Large Language Models: How They Work
Understand GPT architecture, BPE tokenization, pretraining vs fine-tuning, RLHF, context windows, and scaling laws of LLMs
What Makes an LLM "Large"?
Large Language Models are transformer-based neural networks trained on massive text corpora with billions of parameters. They learn to predict the next token, and from this simple objective, emergent abilities like reasoning, coding, and instruction following arise at scale.
Scale of Modern LLMs:
GPT Architecture: Decoder-Only Transformer
GPT models use a decoder-only transformer with causal (left-to-right) attention. Each token can only attend to previous tokens, enabling autoregressive text generation.
import torch
import torch.nn as nn
class GPTBlock(nn.Module):
"""A single GPT transformer block."""
def __init__(self, d_model, num_heads, d_ff, dropout=0.1):
super().__init__()
self.ln1 = nn.LayerNorm(d_model)
self.attn = nn.MultiheadAttention(d_model, num_heads,
dropout=dropout, batch_first=True)
self.ln2 = nn.LayerNorm(d_model)
self.ffn = nn.Sequential(
nn.Linear(d_model, d_ff),
nn.GELU(), # GPT uses GELU instead of ReLU
nn.Linear(d_ff, d_model),
nn.Dropout(dropout),
)
def forward(self, x, mask=None):
# Pre-norm architecture (GPT-2 style)
normed = self.ln1(x)
attn_out, _ = self.attn(normed, normed, normed, attn_mask=mask)

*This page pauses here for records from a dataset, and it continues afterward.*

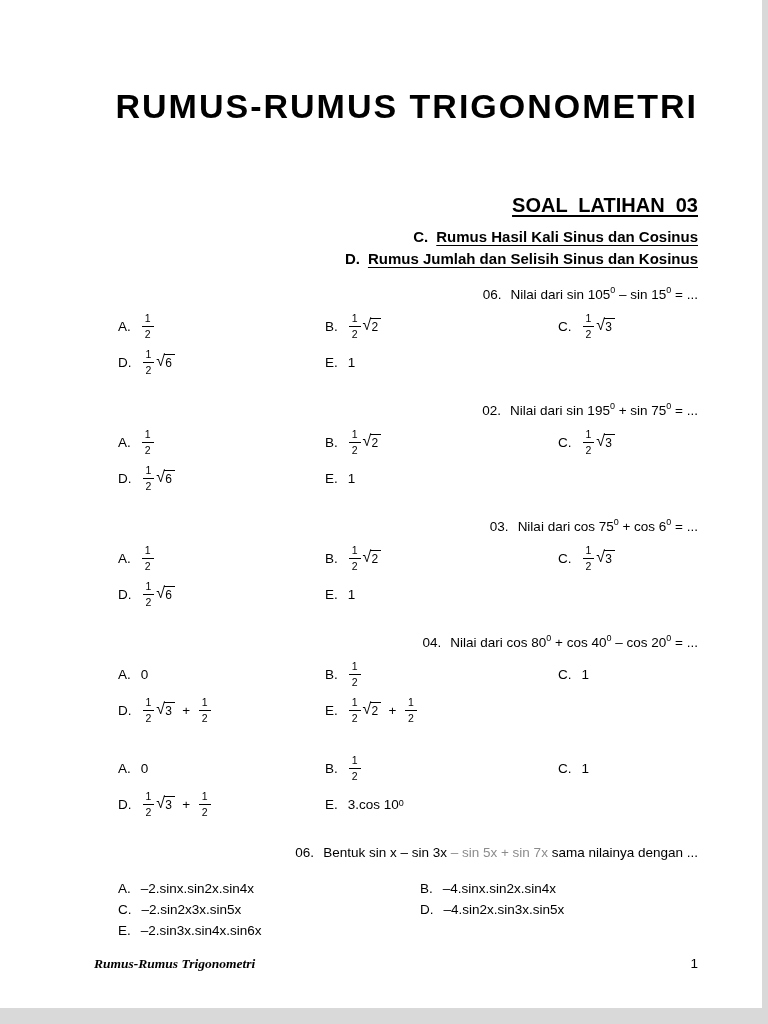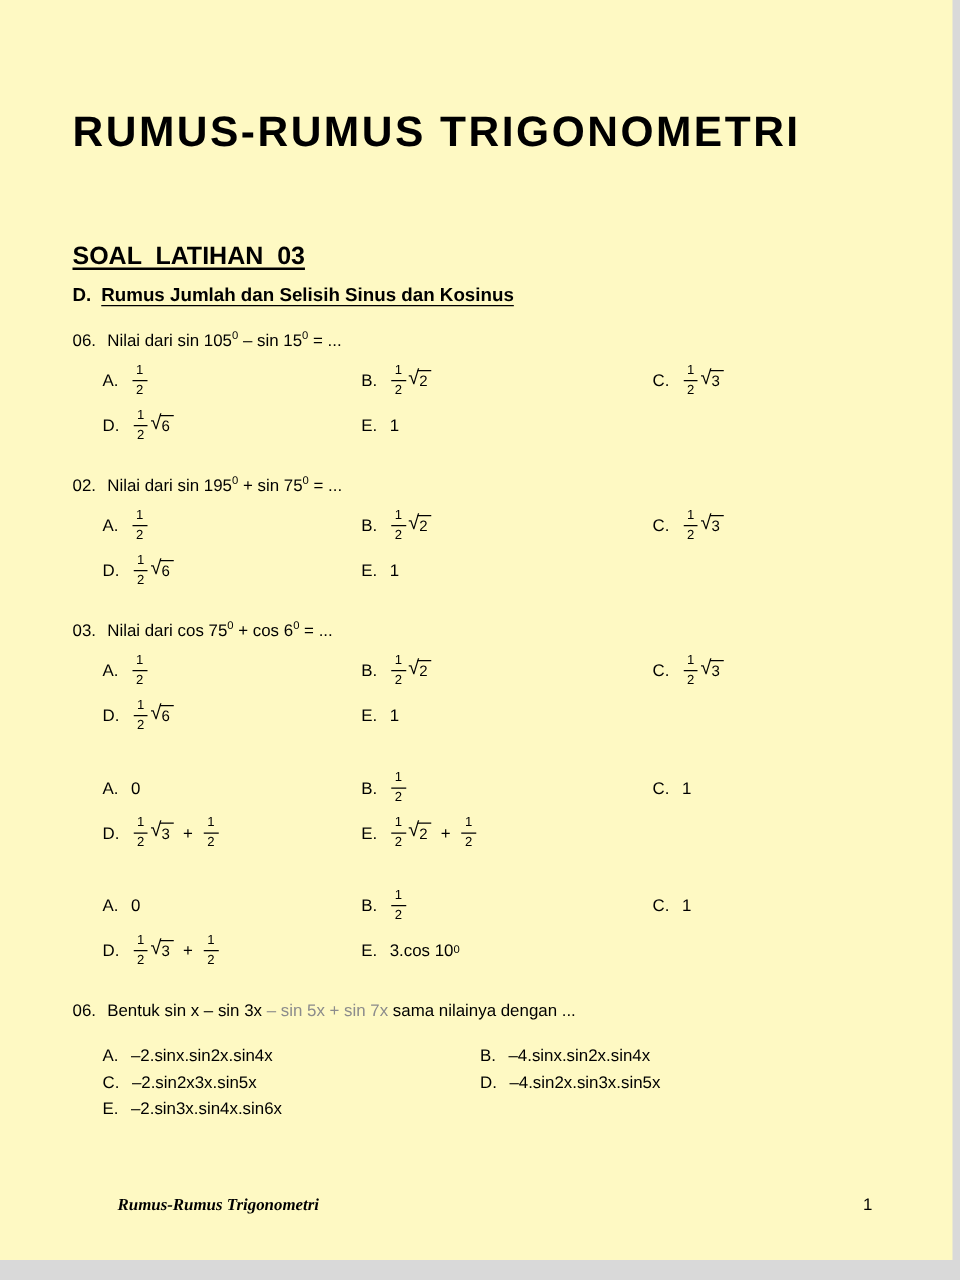"RUMUS-RUMUS TRIGONOMETRI" .page { background: #fef9c3 -> #ffffff; padding: 86px 64px 0 58px -> 86px 64px 0 94px; text-align: none -> right }
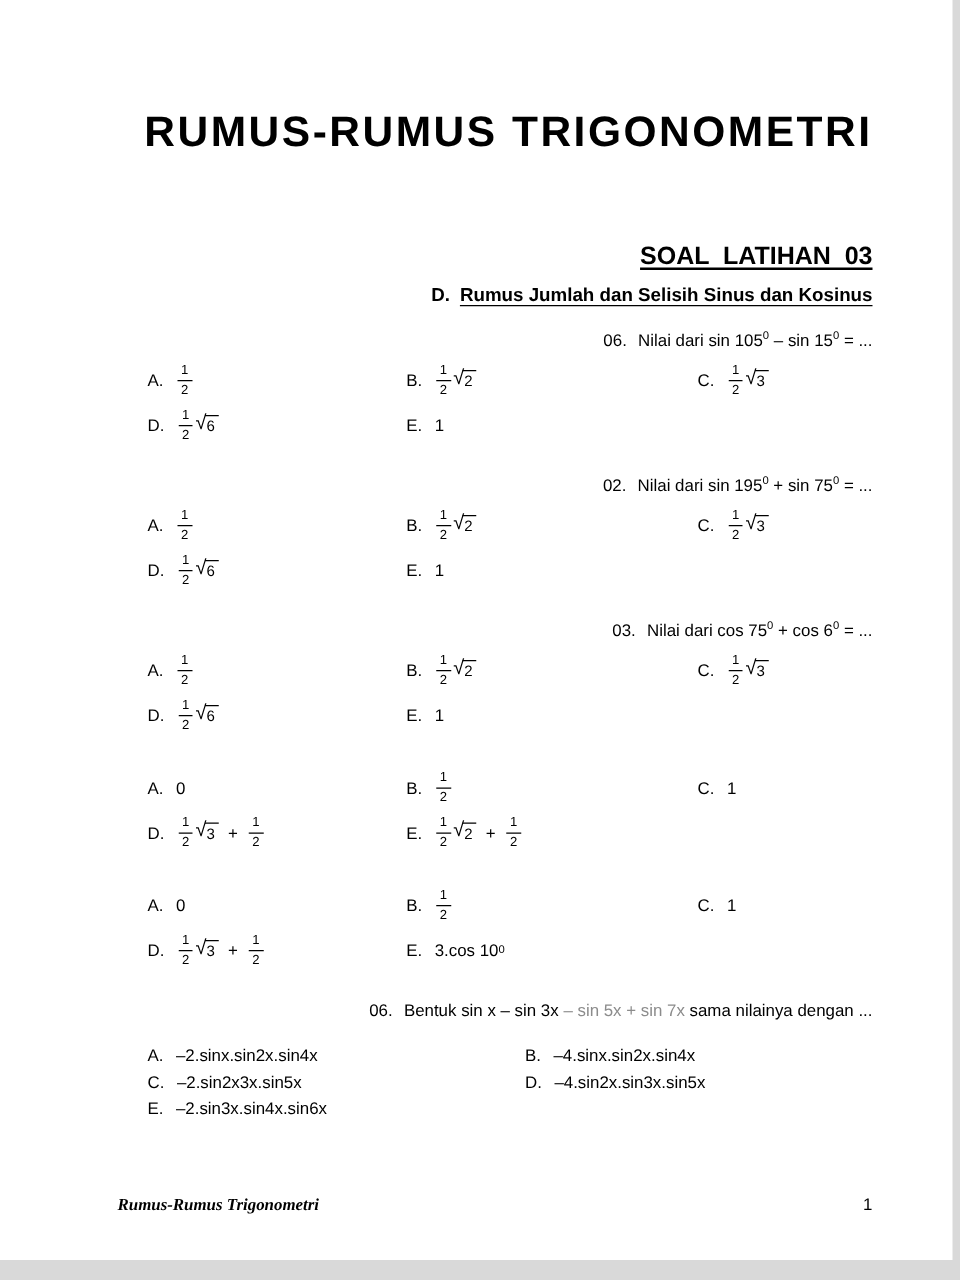"C. Rumus Hasil Kali Sinus" div.subheading { html: none -> <div> <span>C.</span><span>Rumus Hasil Kali Sinus dan Cosinus</span> </div> }
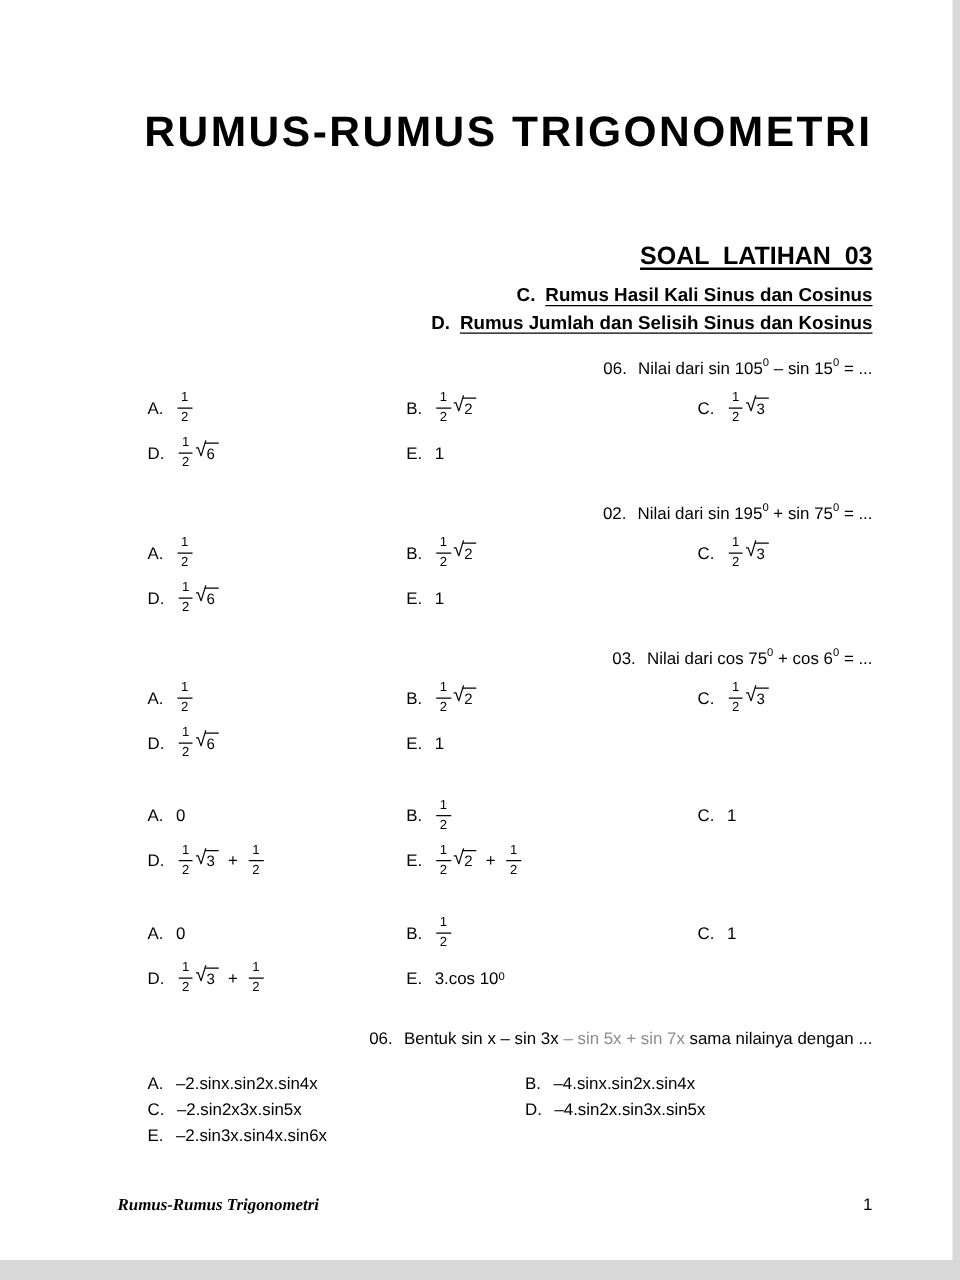"04. Nilai dari cos 800" div.stem { html: none -> <div><span>04.</span><span>Nilai dari cos 80</span><sup>0</sup><span> + cos 40</span><sup>0</sup><span> – cos 20</span><sup>0</sup><span> = ...</span></div> }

x = x + attn_out # residual connection
normed = self.ln2(x)
x = x + self.ffn(normed) # residual connection
return x
class MiniGPT(nn.Module):
"""Minimal GPT model for understanding the architecture."""
def __init__(self, vocab_size, d_model, num_heads, num_layers, max_seq_len):
super().__init__()
self.token_emb = nn.Embedding(vocab_size, d_model)
self.pos_emb = nn.Embedding(max_seq_len, d_model) # learned positions
self.blocks = nn.ModuleList([
GPTBlock(d_model, num_heads, d_model * 4) for _ in range(num_layers)
])
self.ln_f = nn.LayerNorm(d_model)
self.head = nn.Linear(d_model, vocab_size, bias=False)
def forward(self, idx):
B, T = idx.shape
# Create causal mask (lower triangular)
mask = torch.triu(torch.ones(T, T), diagonal=1).bool()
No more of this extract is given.